Qui c’è il primo motivo di allarme per gli agricoltori europei. La B è «ostaggio» delle industrie che dopo i disastri del Green deal pretendono un risarcimento. L’area del Mercosur conta 270 milioni di abitanti e in questo, a parere della Commissione, sta la bontà dell’accordo. Quei consumatori però hanno un reddito annuo che va dai 19.000 dollari dell’Uruguay ai 6.600 in Paraguay contro la media europea di 36.000 euro! Aspettarsi corse agli acquisti è almeno enfatico. L’urgenza della baronessa è tutta geopolitica: vuole dimostrare a Donald Trump che l’ Europa può andare nel giardino di casa degli Usa a fare affari e se vuole può «allearsi» commercialmente con la Cina che nel Mercosur ha già una posizione di forza.

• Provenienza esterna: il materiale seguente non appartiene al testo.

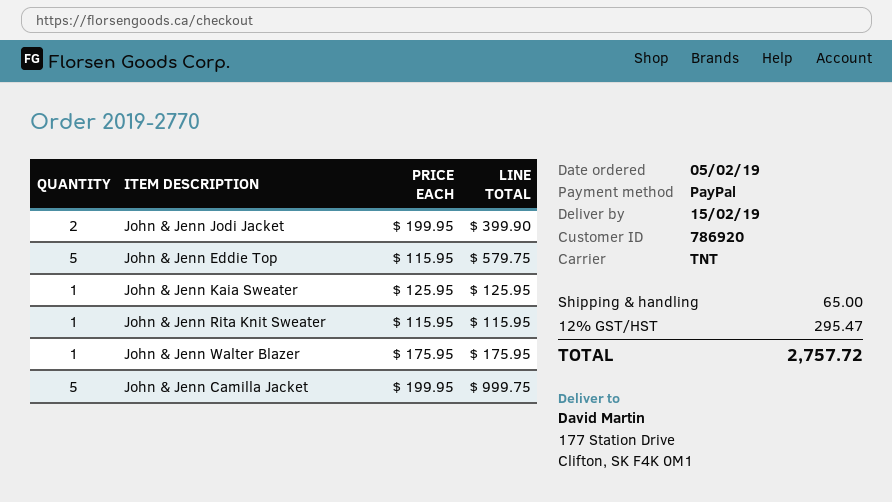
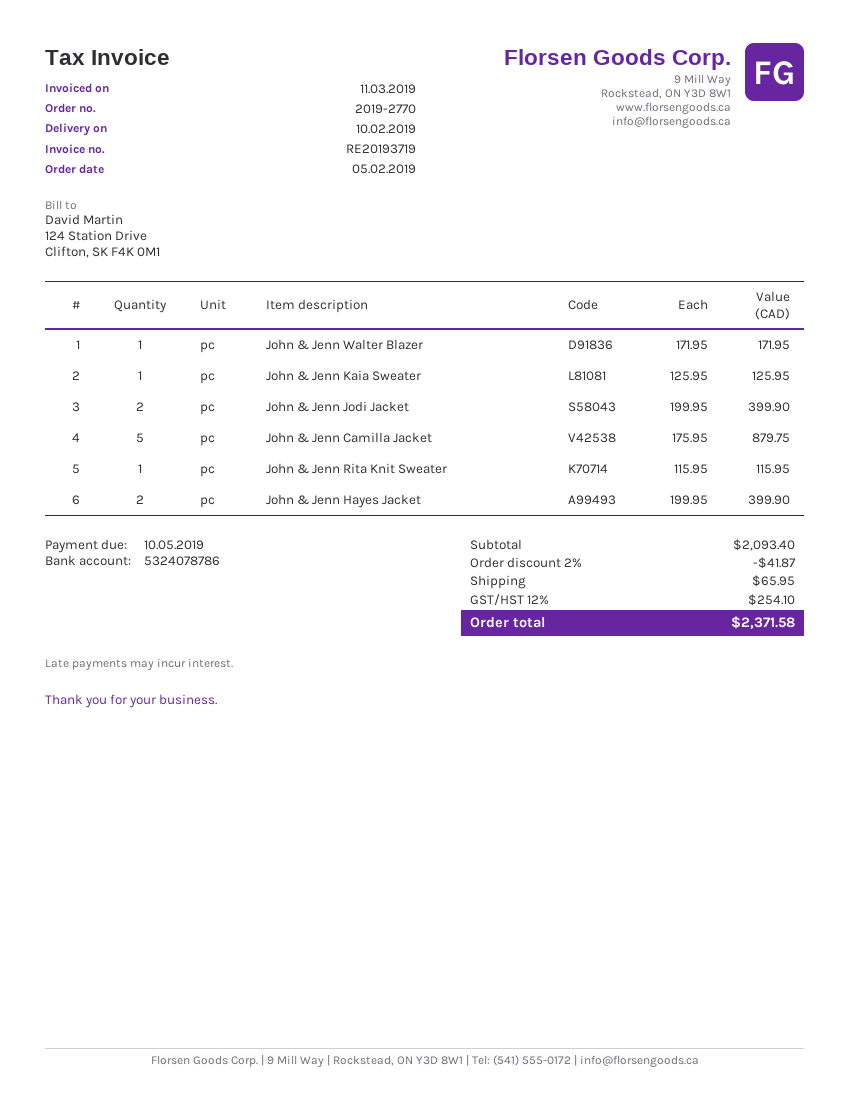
delivery date: 2019-02-15 -> 2019-02-10
John & Jenn Eddie Top: 5 x 115.95 = 579.75 -> none
John & Jenn Walter Blazer: 1 x 175.95 = 175.95 -> 1 x 171.95 = 171.95
John & Jenn Camilla Jacket: 5 x 199.95 = 999.75 -> 5 x 175.95 = 879.75
John & Jenn Hayes Jacket: none -> 2 x 199.95 = 399.90
discount: none -> 2% = 41.87
shipping: 65.00 -> 65.95
tax: 12% = 295.47 -> 12% = 254.10
total: 2757.72 -> 2371.58

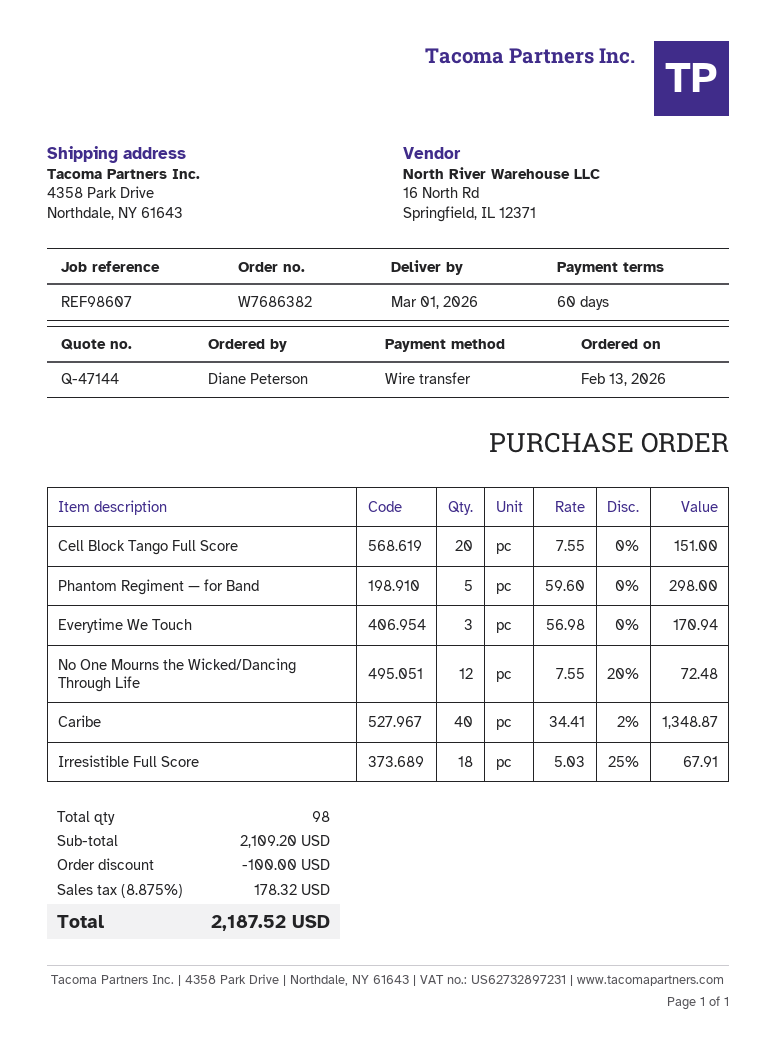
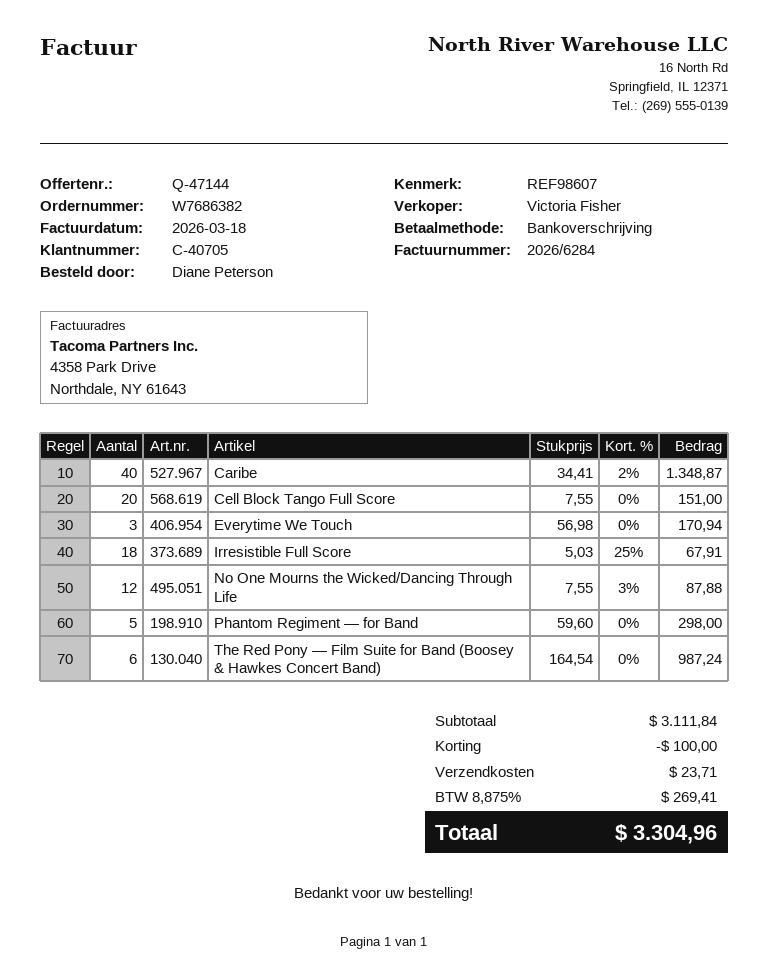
No One Mourns the Wicked/Dancing Through Life: 12 x 7.55 - 20% = 72.48 -> 12 x 7.55 - 3% = 87.88
The Red Pony — Film Suite for Band (Boosey & Hawkes Concert Band): none -> 6 x 164.54 = 987.24
subtotal: 2109.20 -> 3111.84
shipping: none -> 23.71
tax: 8.875% = 178.32 -> 8.875% = 269.41
total: 2187.52 -> 3304.96

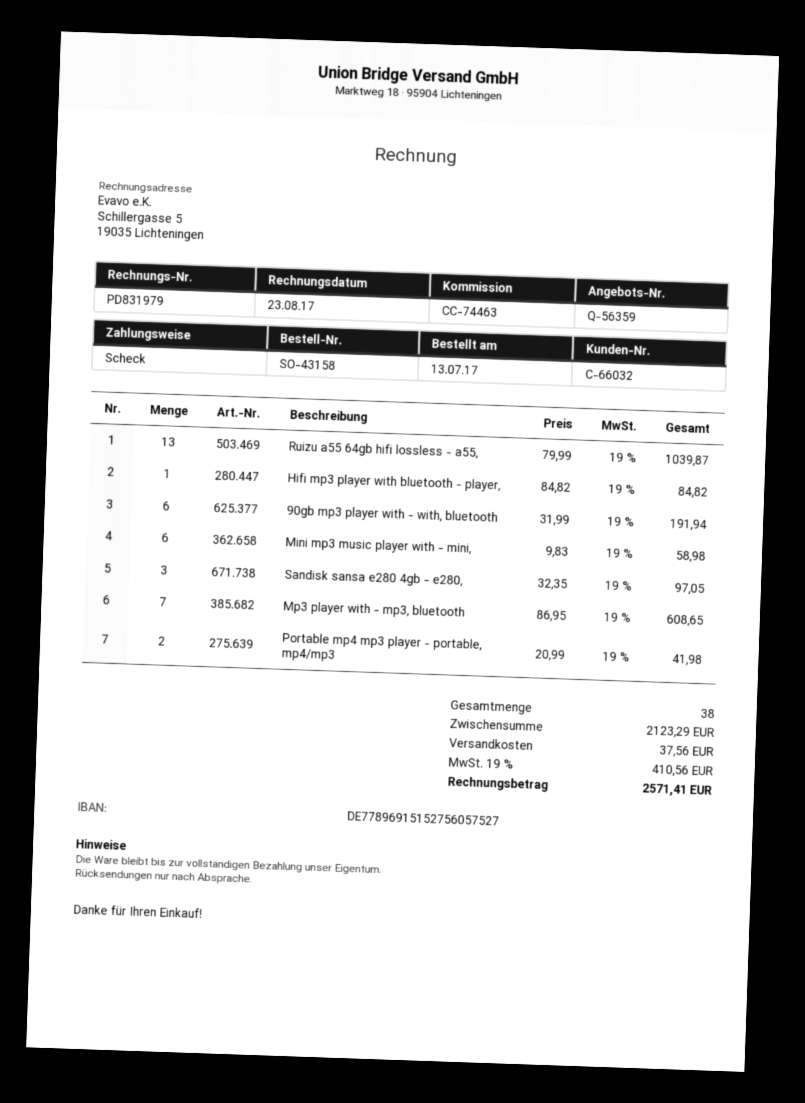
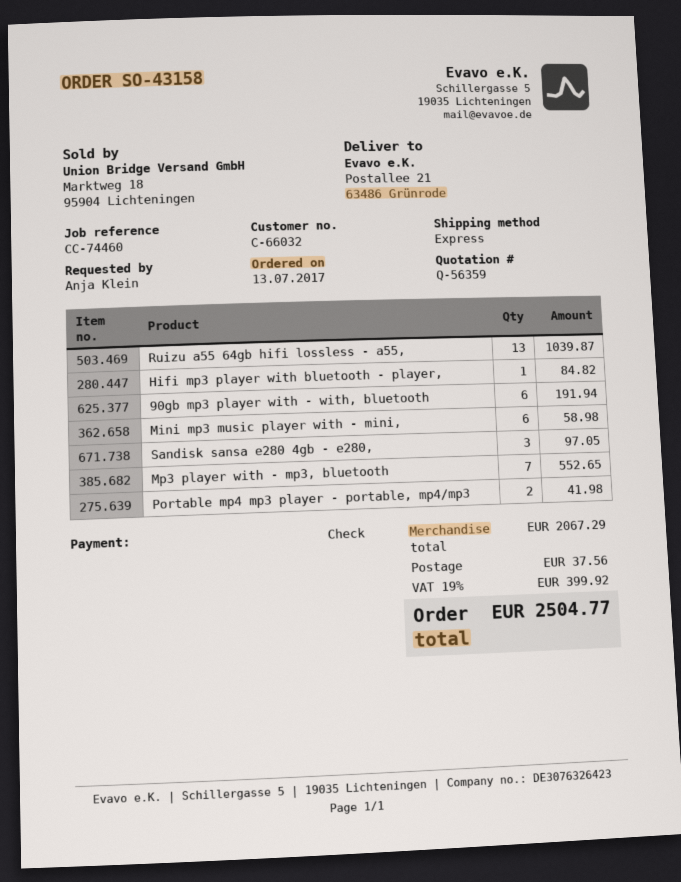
reference: CC-74463 -> CC-74460
Mp3 player with - mp3, bluetooth: 7 for 608.65 -> 7 for 552.65
subtotal: 2123.29 -> 2067.29
tax: 19% = 410.56 -> 19% = 399.92
total: 2571.41 -> 2504.77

Come spesso capita, la Von der Leyen - vuole chiudere entro domani per andare il 12 gennaio a firmare in Paraguay - però fa i conti senza l’oste. La situazione in Europa è molto critica. Ieri centinaia di trattori hanno stretto d’assedio il parlamento francese e bloccato Parigi: hanno percorso gli Champs Elysees e hanno un presidio permanente all’Eliseo e all’Assemblea nazionale. Se passa il Mercosur il 20 gennaio assedieranno Bruxelles. Proteste ci sono in Grecia con migliaia di agricoltori mobilitati, in Polonia, in Bulgaria e Romania. Il gruppo di Visegrad (Polonia, Ungheria, Repubblica Ceca e Slovacchia) ha anticipato che voterà contro l’accordo. Il no viene anche dall’Irlanda. Per la verità il nostro ministro Francesco Lollobrigida ha fatto capire che l’Italia dirà sì solo se c’è la clausola di reciprocità. Il passaggio per il governo italiano è assai delicato. Ieri Coldiretti e Filiera Italia hanno emesso un comunicato netto. Ettore Prandini e Luigi Scordamaglia affermano: «Ribadiamo l’opposizione alla firma del Mercosur senza reciprocità: cioè che valgano per i produttori che esportano in Europa le stesse regole imposte agli agricoltori europei. Deve sempre valere il divieto d’ingresso nell’Ue di alimenti ottenuti con sostanze e tecniche bandite da anni nei nostri campi e nelle nostre stalle. L’accordo è un favore della Von der Leyen e dei suoi tecnocrati alle multinazionali straniere, a partire dalle aziende chimiche tedesche come Bayer e Basf a cui sarà consentito di esportare con più facilità fitofarmaci vietati nell’Ue che rientrerebbero nei piatti dei consumatori con le importazioni agevolate. Non basta l’aumento dei controlli in frontiera proposto dalla Commissione; al massimo si arriva al 4% con evidenti rischi per i consumatori. Perciò l’autorità doganale europea deve insediarsi a Roma e va imposta l’etichetta d’origine e cassata la regola dell’ultima trasformazione che fa passare per europeo ciò che europeo non è».
Pare di capire che il prezzo in termini di consenso non è basso per Giorgia Meloni, ma è assai più alto per Ursula von der Leyen. Sulla politica agricola è nata l’Europa, ma ora rischia d’essere la fine della pur fragile intesa europea.